Operational Highlights
-- Microsaic's products and services in applications such as
water monitoring of chemicals and pathogens have been installed in
Ireland, UK, Japan and the US
-- Laboratory services for toxic shock, insulin and a range of
metabolites carried out under contract by Microsaic as mass
spectrometry services
-- Mass spectrometry units have been installed and demonstrated in mobile monitoring vehicles
-- March 2022: Bob Moore joined the Board. Bob is a UK qualified
lawyer and brings over 35 years' commercial and legal experience to
the Company
-- April 2022: New manufacturing services framework and an
initial contract worth GBP400k with Innovenn UK Limited, a division
of DeepVerge plc, supplying services for multi-sensor upgrades of
environmental and human health diagnostic equipment (although as
outlined above this revenue stream ceased in early 2023)

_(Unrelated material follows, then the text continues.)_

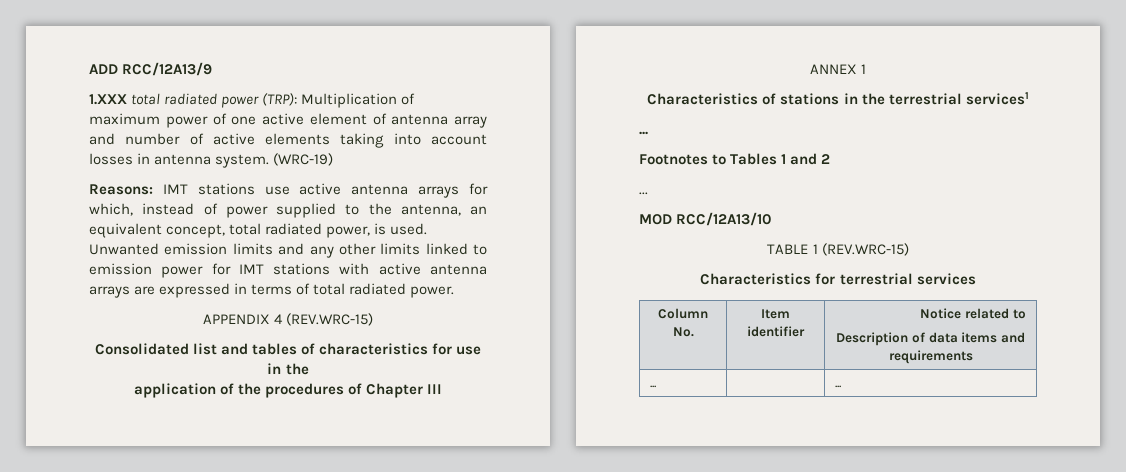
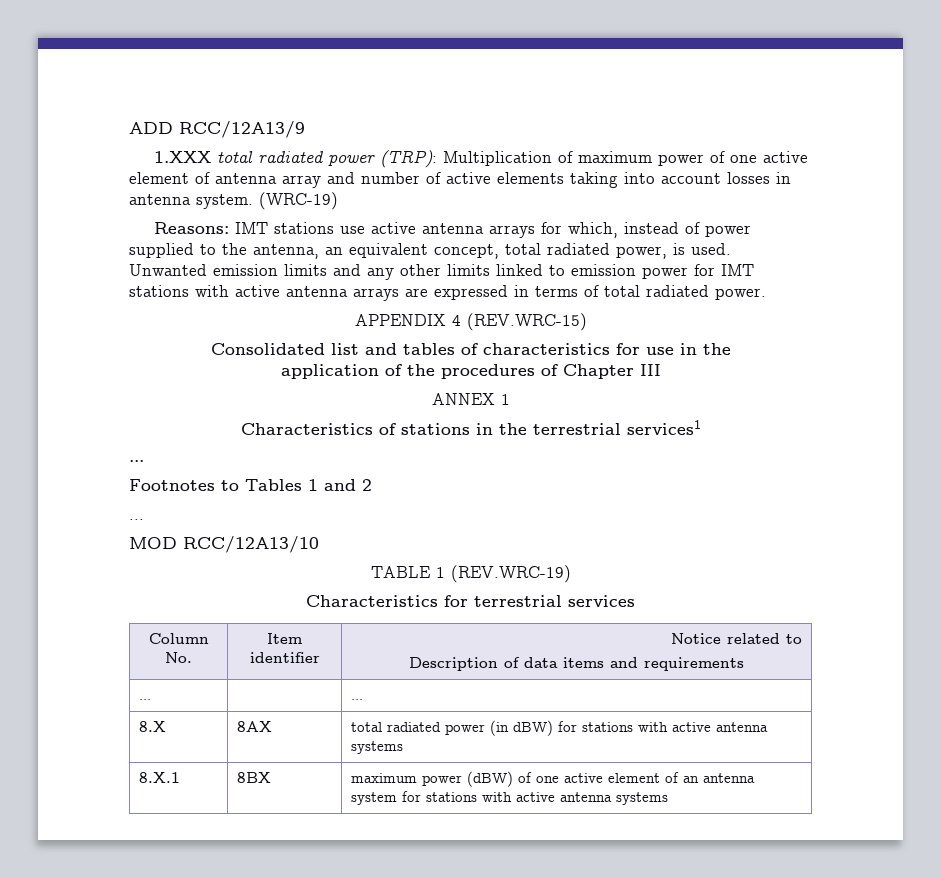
- TABLE 1 (REV.WRC-15)
+ TABLE 1 (REV.WRC-19)
+ 8.X | 8AX | total radiated power (in dBW) for stations with active antenna systems
+ 8.Х.1 | 8ВX | maximum power (dBW) of one active element of an antenna system for stations with active antenna systems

-- April 2022: Launch of Microsaic Services Division providing
integrated solutions in consultancy services ( comprising science
and engineering consultancy, laboratory services and monitoring
services ) that include analytical and AI software service
programmes designed for the medical device, environmental,
aerospace and food industries
-- August 2022: Microsaic became an Authorised Partner of
Kingfield Electronics Limited for front-end research, development,
and engineering product development in scientific instrumentation
and micro-engineering adding these complementary services to its
existing offering of fully integrated turnkey solutions, box build,
printed circuit board assembly ("PCBA"), commissioning, final test,
service, retrofit and world-wide shipping logistics
-- September 2022: Microsaic in collaboration with DeepVerge
plc, was appointed to carry out mass spectroscopy-based sample
analysis over two-years in an environmental monitoring and
remediation project with MèreMer for its Blue Carbon Resilience
Flagship project. However, due to the issues outlined above at
DeepVerge, and the apparent failure of MèreMer to secure funding
for this project from at least one of its underlying clients, no
revenues are expected to result from this collaboration.
Operations
The Company revenues and gross margins grew in 2022, despite the
dramatic shortfall of electronic components for orders of mass
spectrometer units, down from 19 in 2021 to 5 units shipped before
year end. The supply chain has improved and production has begun
with mass spectrometer units delivered in Q3 and Q4 2023.
Strategic Focus
Microsaic serves Human Health, Environmental Health and
Diversified markets with equipment and design services for mass
detection technology, which can be used at the point of need
(including mobile testing capability) to drive better informed,
faster decisions in real time and to solve real-world toxic testing
problems.
Typical point of need markets and applications include process
analytical technology for the manufacture of high value biologic
drugs, detection of PFAS chemicals and food contamination
screening. The Company is also developing a longer-term capability
in point of care diagnostics. The Company is also supporting the
development of the Intelligent Knife (iKnife) by supplying Imperial
College London with mobile mass spectrometer capability to complete
the development of this innovative technology for cancer removal
surgery.
Microsaic's technology can also be used in standard laboratory
settings, for example in the established pharmaceutical, academic
and chemical industries.
Business Model
In 2022, the Company made a successful transition from reliance
on the sale of its Mass Spectrometer instruments, consumables and
spare parts to a balanced including solutions for end-users such as
design, development and enhancement of third-party equipment to
integrate with partner hardware and software.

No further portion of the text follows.